3.3. Theoretical Analysis of Entanglement in Interacting Spin Systems

At present quantum computing is largely conceived as a low-temperature process, because thermal randomization tends to destroy quantum coherence. Finite-temperature quantum-computing effects have remained a difficult challenge. Exploiting entanglement effects in mesoscopic spin systems is of crucial importance for future finite-temperature quantum computing. In a recent paper [1], Lagmago Kamta and Starace have shown that entanglement of a two-qubit Heisenberg XY chain having anisotropic interactions can be produced at any finite temperature by applying a suitably strong magnetic field directed along the z-axis. However, the relativistic smallness of Bohr's magneton, µ_B/k_B = 0.672 K/T, means that laboratory-scale magnetic fields limit the temperature range to a few K. For example, a temperature of 4.2 K corresponds to a magnetic field of 6.25 T, which is three times the magnetization of a strong iron-core electromagnet, so that superconducting magnets are required. The exploitation of level splittings due to magnetocrystalline anisotropy, which is a key aspect of the present research, is an interesting alternative to magnetic fields.

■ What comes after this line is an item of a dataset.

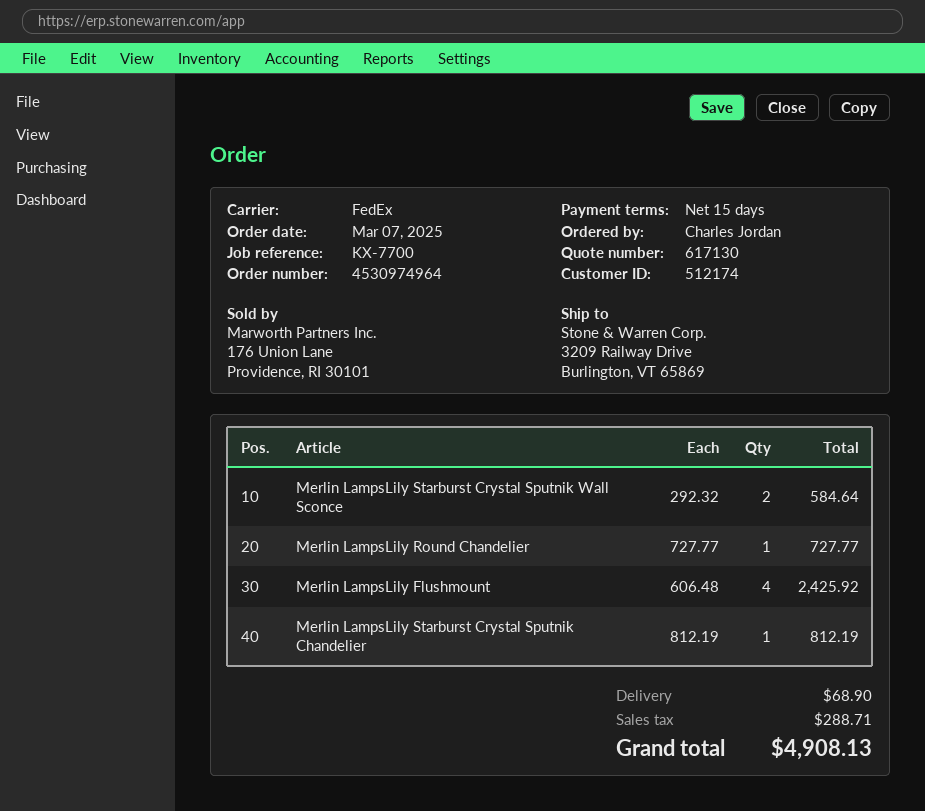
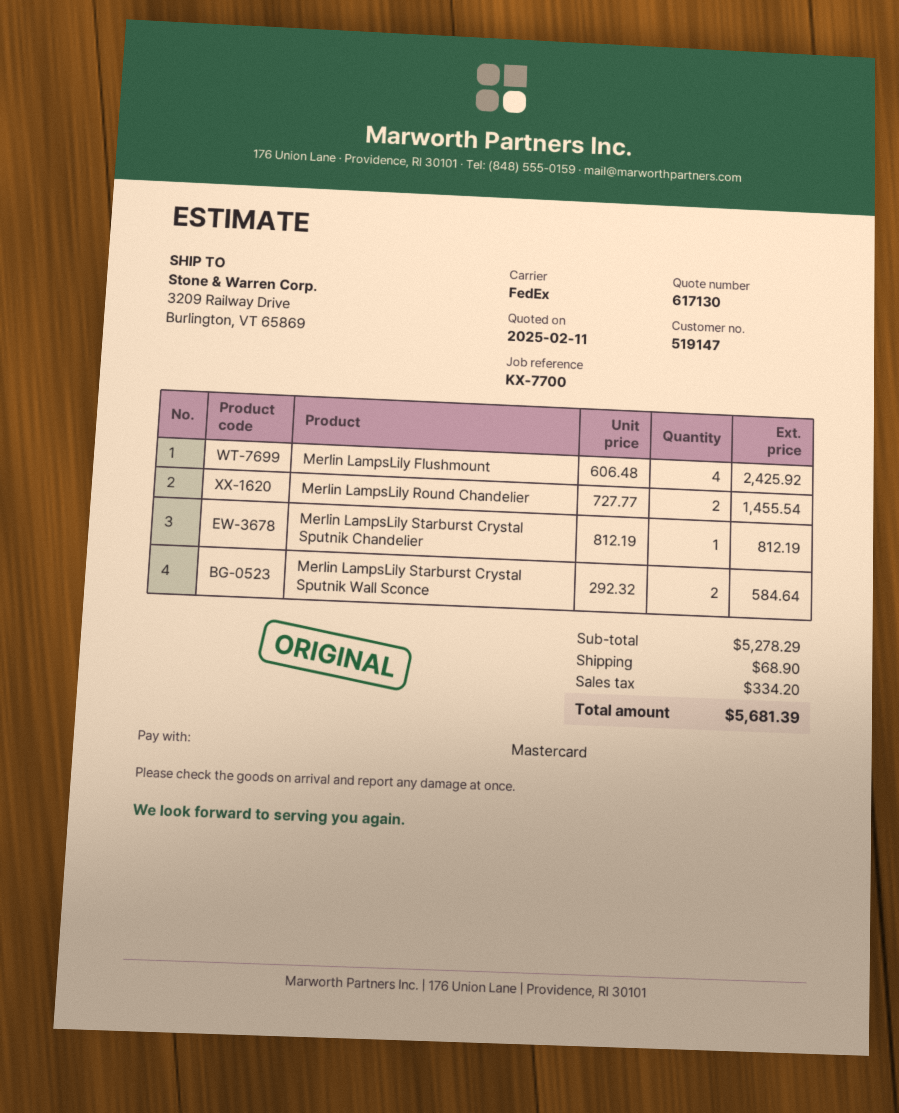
customer number: 512174 -> 519147
Merlin LampsLily Round Chandelier: 1 x 727.77 = 727.77 -> 2 x 727.77 = 1455.54
tax: 288.71 -> 334.20
total: 4908.13 -> 5681.39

The entanglement problem becomes highly complicated if three or more spins are involved. Efforts at entangling more than a pair of qubits are in their beginning stages. In the past, quantum studies of mesoscopic spin structures have attracted comparatively little attention. Quantum effects in magnetic nanostructures are often treated on a 'micromagnetic' level, parameterizing for example the interatomic exchange in terms of an exchange stiffness. This approach is meaningful when the number of spins is sufficiently large to ensure a continuum-type averaging over quantum states, but it is unable to address specific quantum-mechanical problems.
A main aim of the planned theoretical research of Skomski is to identify the low-lying quantum states for the above-mentioned experimental mesostructures and to calculate their entanglement. Exchange coupling between two mesoscopic spin blocks—or between substructures in specifically structured single magnets—yields a variety of entangled and nonentangled quantum states, in analogy to systems consisting of two interacting S = 1/2 spins. A second aim of our theoretical research is to investigate the dynamics of entangled and nonentangled states. This is necessary, for example, to gauge the decoherence time, i.e., the time during which quantum coherence is maintained. A modest initial effort will be devoted to examining also the effects of interactions among three or more spins on the pairwise entanglement of the spins as a function of time.

[1] G. Lagmago Kamta and A. F. Starace, “Anisotropy and Magnetic Field Effects on the Entanglement of a Two Qubit Heisenberg XY Chain,” Phys. Rev. Lett. 88, 107901 (2002).